Last Updated: October 10, 2013

Shakespeare CSE 332 Autumn 2013: Project 2 - Shake-n-Bacon Bacon

Outline

Due Dates and Turn-In

Use the course dropbox to submit your assignment electronically.

Working with a Partner

You are strongly encouraged, but not required, to work with a partner of your own choosing for this project. You may work with somebody you already know or use the course message board to find a partner. No more than two students total may form a team. You may divide the work however you wish, under three conditions:

Other logistics:

Test all of your code together to be sure it properly integrates. Start this early, and do not attempt to merge your code at the last minute as you will very likely experience problems with integration. You may wish to set up an SVN repository to make collaboration easier. If so, contact the course staff regarding project space.

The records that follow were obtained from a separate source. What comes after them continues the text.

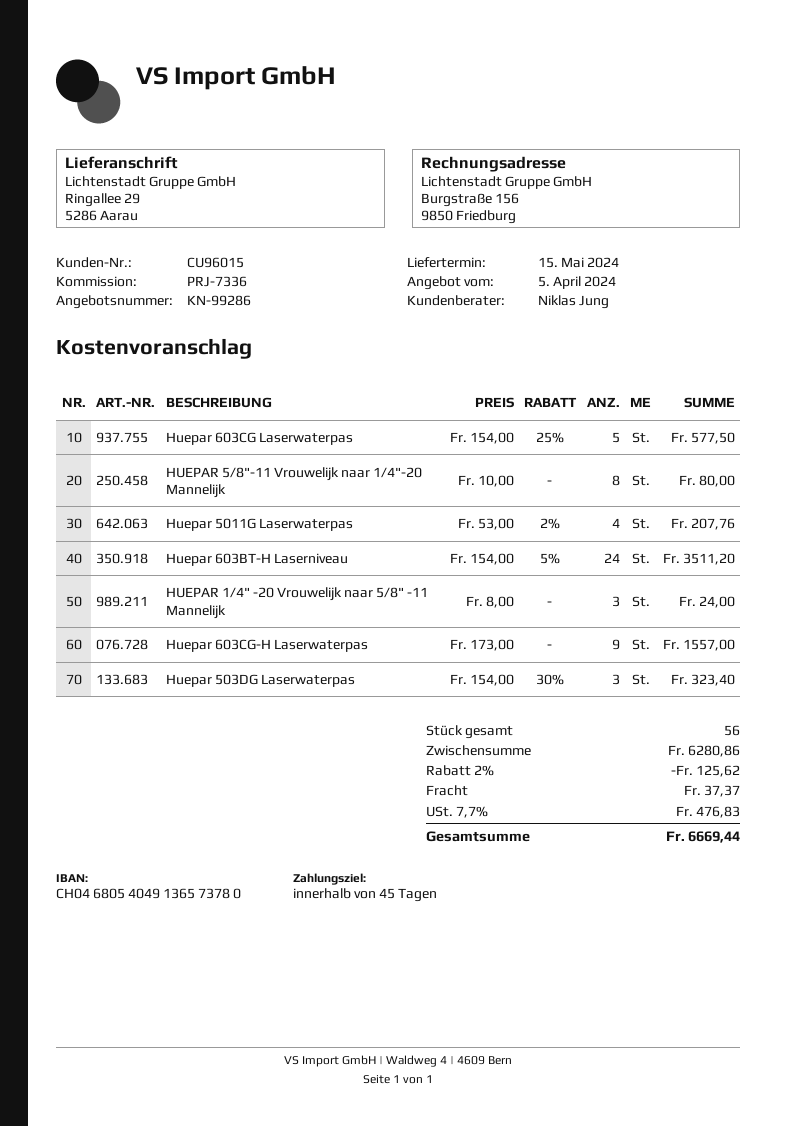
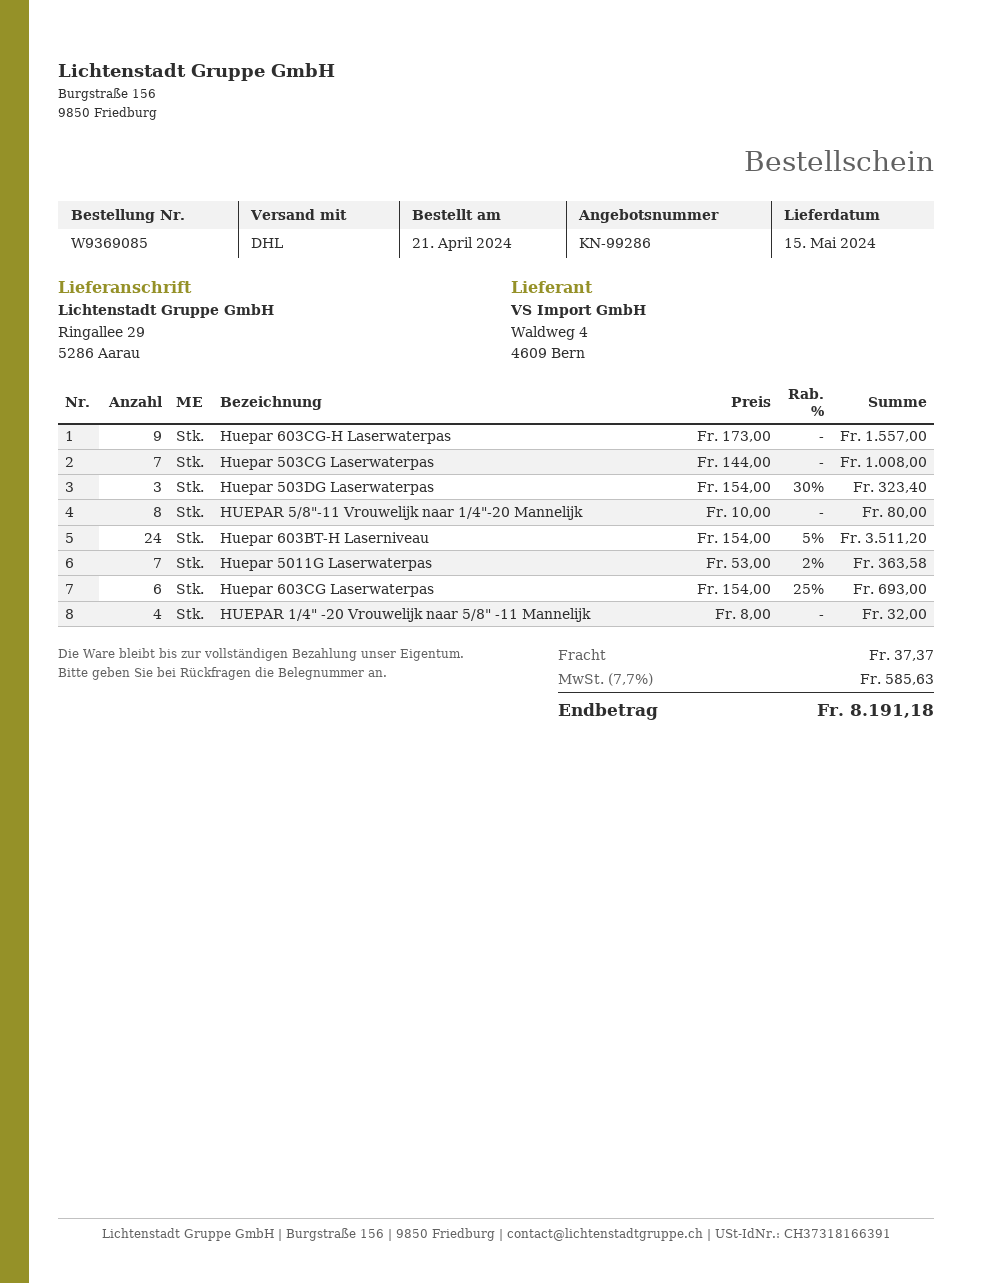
Huepar 603CG Laserwaterpas: 5 x 154.00 - 25% = 577.50 -> 6 x 154.00 - 25% = 693.00
Huepar 5011G Laserwaterpas: 4 x 53.00 - 2% = 207.76 -> 7 x 53.00 - 2% = 363.58
HUEPAR 1/4" -20 Vrouwelijk naar 5/8" -11 Mannelijk: 3 x 8.00 = 24.00 -> 4 x 8.00 = 32.00
Huepar 503CG Laserwaterpas: none -> 7 x 144.00 = 1008.00
discount: 2% = 125.62 -> none
tax: 7.7% = 476.83 -> 7.7% = 585.63
total: 6669.44 -> 8191.18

Team members will receive the same project grade unless there is an extreme circumstance and you notify us in advance of the deadline.

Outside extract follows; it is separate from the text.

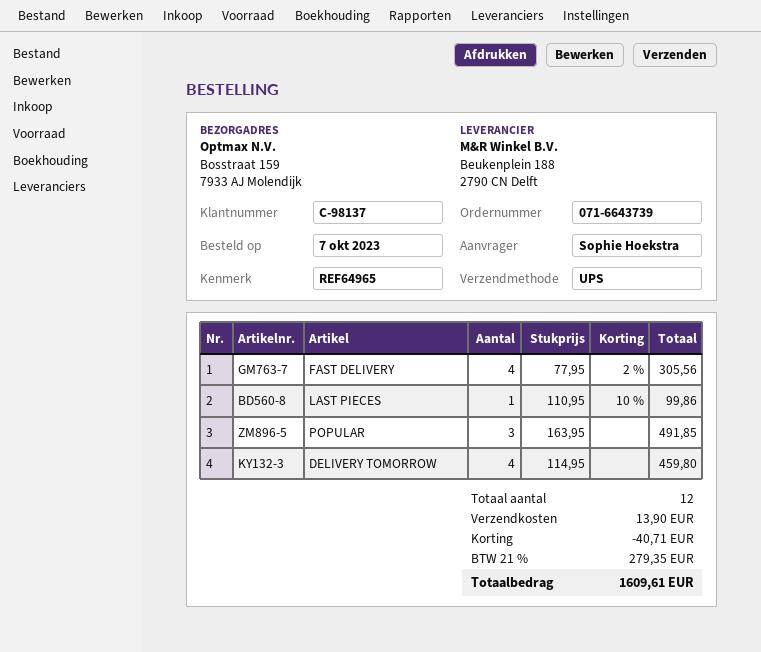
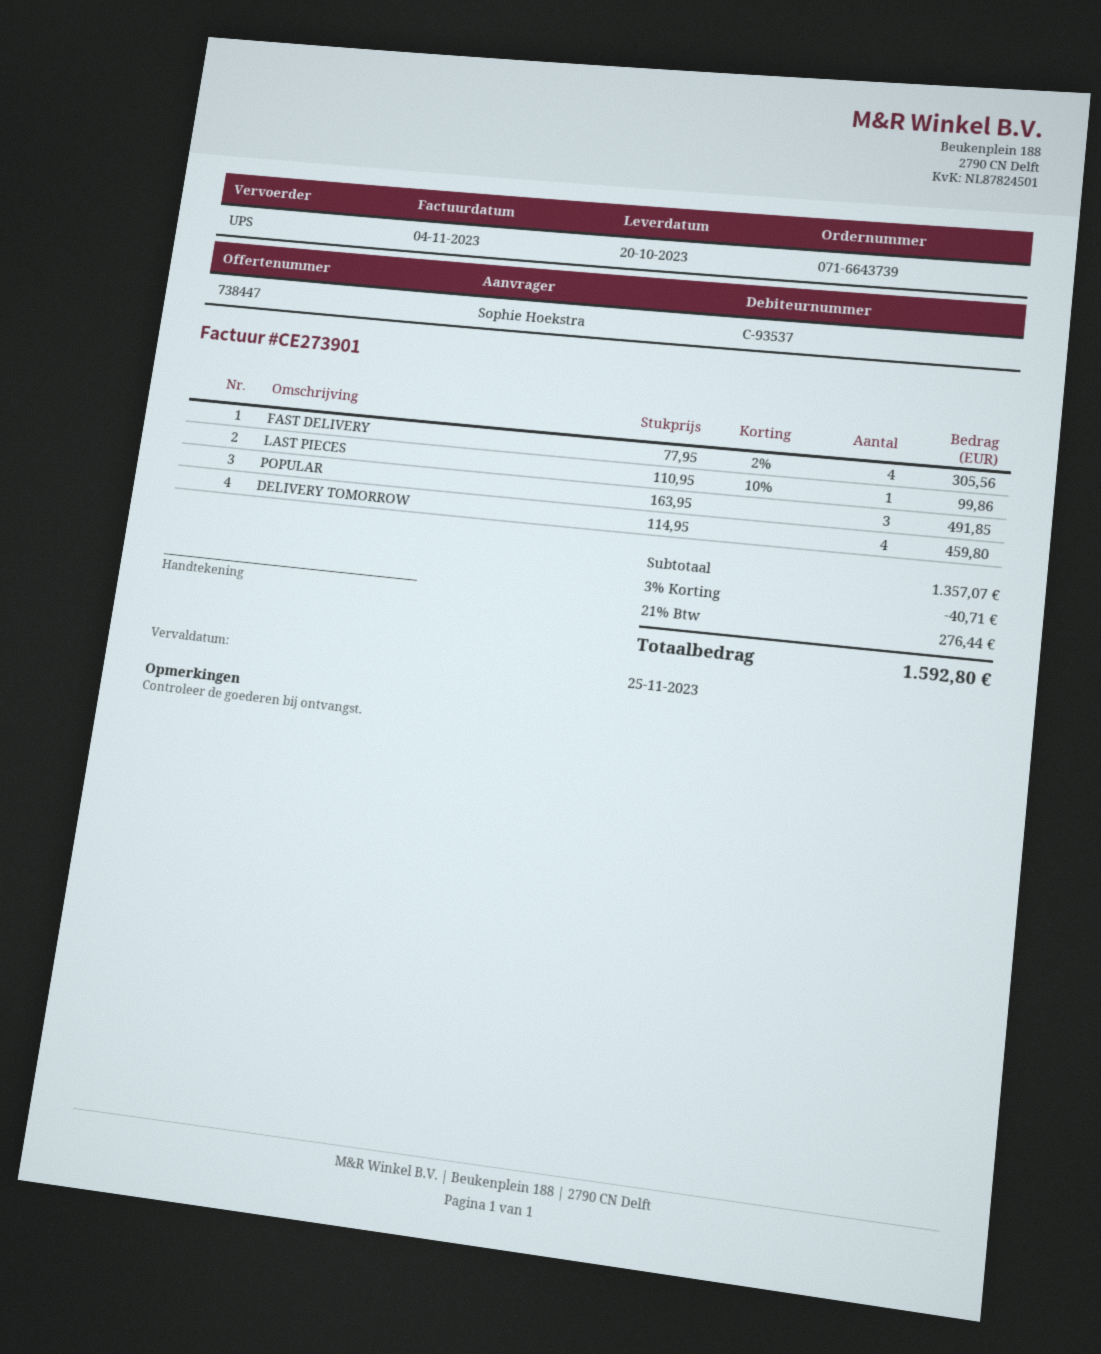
customer number: C-98137 -> C-93537
shipping: 13.90 -> none
tax: 21% = 279.35 -> 21% = 276.44
total: 1609.61 -> 1592.80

If you plan to work with a partner, one partner MUST send HyeIn an email using this link. In your email, provide the following information for BOTH partners: full name, UWNetID, CSE Email address.

Introduction and Word-Frequency Analysis

You have just been approached by a world famous UW history professor. He would like you to settle a very old debate on who wrote Shakespeare's plays, Shakespeare or Sir Francis Bacon? You protest that this question is surely outside your area of expertise. "Oh, no," chuckles the historian, stroking his snowy white beard. "I need a Computer Scientist! Someone who can efficiently compare any two documents in terms of their word frequency."

Authors tend to use some words more often than others. For example, Shakespeare used "thou" more often than Bacon. The professor believes a "signature" can be found for each author, based on frequencies of words found in the author's works, and that this signature should be consistent across the works of a particular author but vary greatly between authors. In Phase A, you will work on the simpler and helpful subproblem of computing the frequency of words in a text. In Phase B, you will compute a numeric value that quantifies the "similarity" of two texts.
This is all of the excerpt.